[TASK OBJECTIVE] The data below should be restated word for word, pictures omitted.

[ENTRIES PROVIDED]
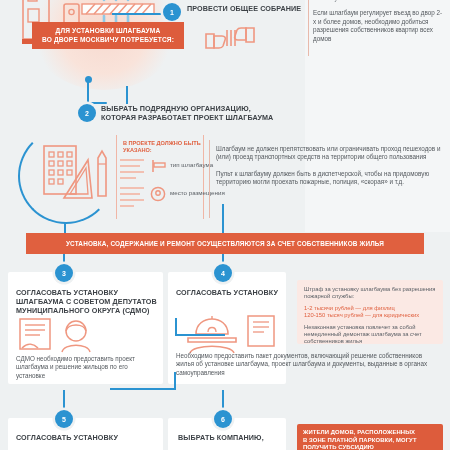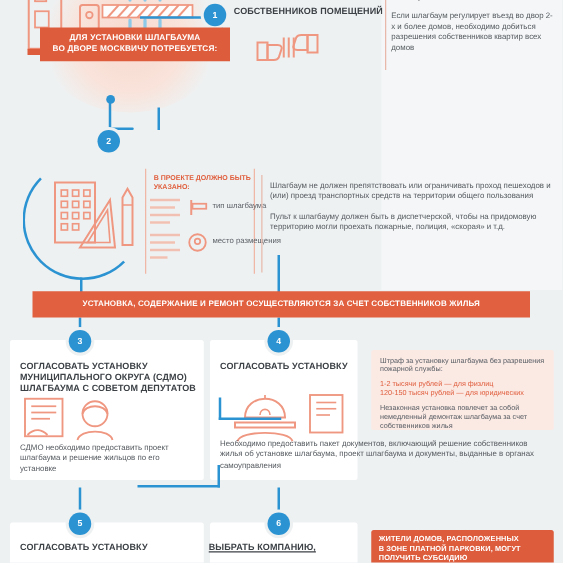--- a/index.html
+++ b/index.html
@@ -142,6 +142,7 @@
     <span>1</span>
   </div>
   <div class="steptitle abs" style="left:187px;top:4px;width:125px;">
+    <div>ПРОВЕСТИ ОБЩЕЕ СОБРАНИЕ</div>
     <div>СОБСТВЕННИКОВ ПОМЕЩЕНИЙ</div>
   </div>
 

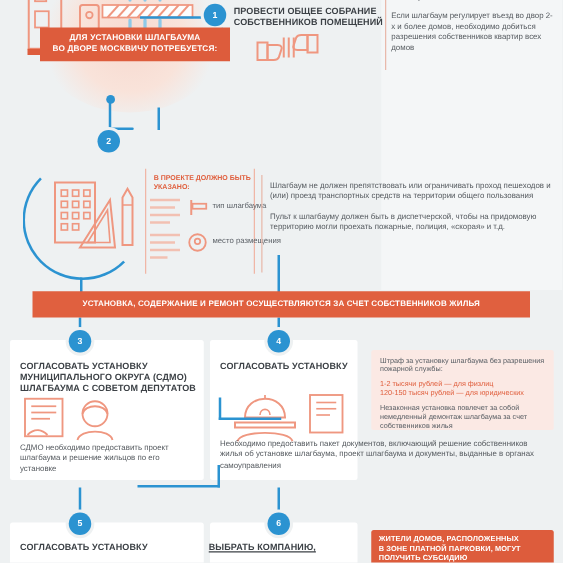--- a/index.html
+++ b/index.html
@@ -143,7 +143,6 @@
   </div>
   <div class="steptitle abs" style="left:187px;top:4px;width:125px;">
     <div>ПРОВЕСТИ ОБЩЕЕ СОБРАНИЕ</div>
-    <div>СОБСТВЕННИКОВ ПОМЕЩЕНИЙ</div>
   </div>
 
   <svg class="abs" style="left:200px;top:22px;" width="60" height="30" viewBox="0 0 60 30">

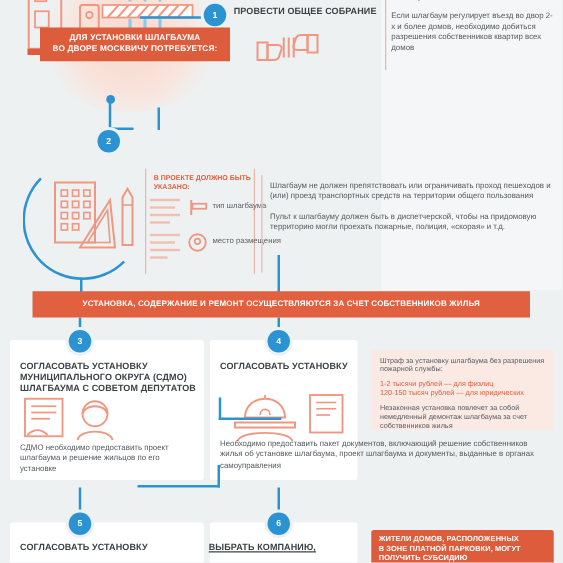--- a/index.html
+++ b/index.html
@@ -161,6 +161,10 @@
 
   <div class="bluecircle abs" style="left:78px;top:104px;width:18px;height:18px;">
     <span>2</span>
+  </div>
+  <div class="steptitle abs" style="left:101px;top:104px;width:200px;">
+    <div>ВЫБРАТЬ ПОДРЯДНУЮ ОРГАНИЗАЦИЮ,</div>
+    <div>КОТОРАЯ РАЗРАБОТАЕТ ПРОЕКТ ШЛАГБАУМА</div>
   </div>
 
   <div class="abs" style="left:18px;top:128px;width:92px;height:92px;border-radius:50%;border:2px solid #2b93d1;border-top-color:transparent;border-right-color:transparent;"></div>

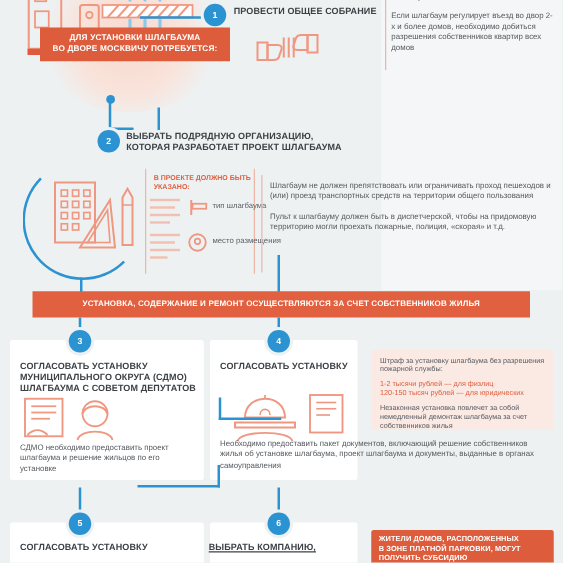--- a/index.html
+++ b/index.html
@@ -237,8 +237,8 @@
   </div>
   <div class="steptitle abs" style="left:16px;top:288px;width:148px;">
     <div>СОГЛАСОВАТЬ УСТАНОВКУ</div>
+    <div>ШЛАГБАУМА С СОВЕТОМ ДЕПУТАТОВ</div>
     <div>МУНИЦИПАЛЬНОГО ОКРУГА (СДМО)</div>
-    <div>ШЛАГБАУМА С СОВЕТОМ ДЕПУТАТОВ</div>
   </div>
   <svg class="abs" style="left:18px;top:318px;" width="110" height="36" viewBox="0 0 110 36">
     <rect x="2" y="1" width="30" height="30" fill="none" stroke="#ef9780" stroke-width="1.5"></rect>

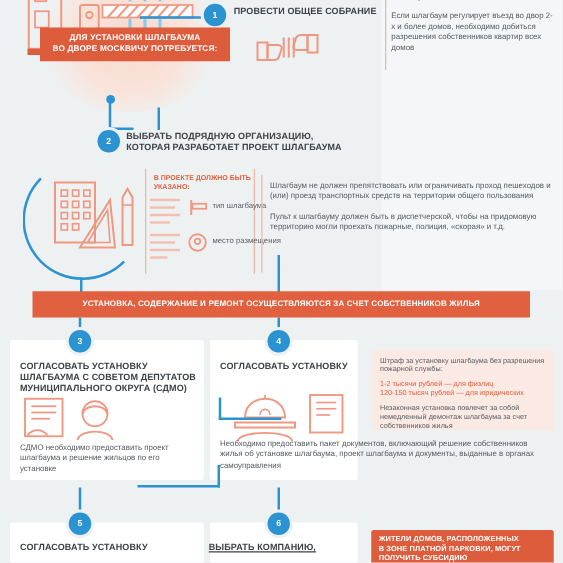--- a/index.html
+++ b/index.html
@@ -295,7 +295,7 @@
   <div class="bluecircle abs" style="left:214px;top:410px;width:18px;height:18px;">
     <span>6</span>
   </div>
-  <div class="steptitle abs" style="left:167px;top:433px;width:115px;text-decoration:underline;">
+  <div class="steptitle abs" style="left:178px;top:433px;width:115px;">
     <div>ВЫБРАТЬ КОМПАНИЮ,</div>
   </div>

[YOUR SOLUTION]
--- a/index.html
+++ b/index.html
@@ -142,6 +142,7 @@
     <span>1</span>
   </div>
   <div class="steptitle abs" style="left:187px;top:4px;width:125px;">
+    <div>ПРОВЕСТИ ОБЩЕЕ СОБРАНИЕ</div>
     <div>СОБСТВЕННИКОВ ПОМЕЩЕНИЙ</div>
   </div>
 

--- a/index.html
+++ b/index.html
@@ -143,7 +143,6 @@
   </div>
   <div class="steptitle abs" style="left:187px;top:4px;width:125px;">
     <div>ПРОВЕСТИ ОБЩЕЕ СОБРАНИЕ</div>
-    <div>СОБСТВЕННИКОВ ПОМЕЩЕНИЙ</div>
   </div>
 
   <svg class="abs" style="left:200px;top:22px;" width="60" height="30" viewBox="0 0 60 30">

--- a/index.html
+++ b/index.html
@@ -161,6 +161,10 @@
 
   <div class="bluecircle abs" style="left:78px;top:104px;width:18px;height:18px;">
     <span>2</span>
+  </div>
+  <div class="steptitle abs" style="left:101px;top:104px;width:200px;">
+    <div>ВЫБРАТЬ ПОДРЯДНУЮ ОРГАНИЗАЦИЮ,</div>
+    <div>КОТОРАЯ РАЗРАБОТАЕТ ПРОЕКТ ШЛАГБАУМА</div>
   </div>
 
   <div class="abs" style="left:18px;top:128px;width:92px;height:92px;border-radius:50%;border:2px solid #2b93d1;border-top-color:transparent;border-right-color:transparent;"></div>

--- a/index.html
+++ b/index.html
@@ -237,8 +237,8 @@
   </div>
   <div class="steptitle abs" style="left:16px;top:288px;width:148px;">
     <div>СОГЛАСОВАТЬ УСТАНОВКУ</div>
+    <div>ШЛАГБАУМА С СОВЕТОМ ДЕПУТАТОВ</div>
     <div>МУНИЦИПАЛЬНОГО ОКРУГА (СДМО)</div>
-    <div>ШЛАГБАУМА С СОВЕТОМ ДЕПУТАТОВ</div>
   </div>
   <svg class="abs" style="left:18px;top:318px;" width="110" height="36" viewBox="0 0 110 36">
     <rect x="2" y="1" width="30" height="30" fill="none" stroke="#ef9780" stroke-width="1.5"></rect>

--- a/index.html
+++ b/index.html
@@ -295,7 +295,7 @@
   <div class="bluecircle abs" style="left:214px;top:410px;width:18px;height:18px;">
     <span>6</span>
   </div>
-  <div class="steptitle abs" style="left:167px;top:433px;width:115px;text-decoration:underline;">
+  <div class="steptitle abs" style="left:178px;top:433px;width:115px;">
     <div>ВЫБРАТЬ КОМПАНИЮ,</div>
   </div>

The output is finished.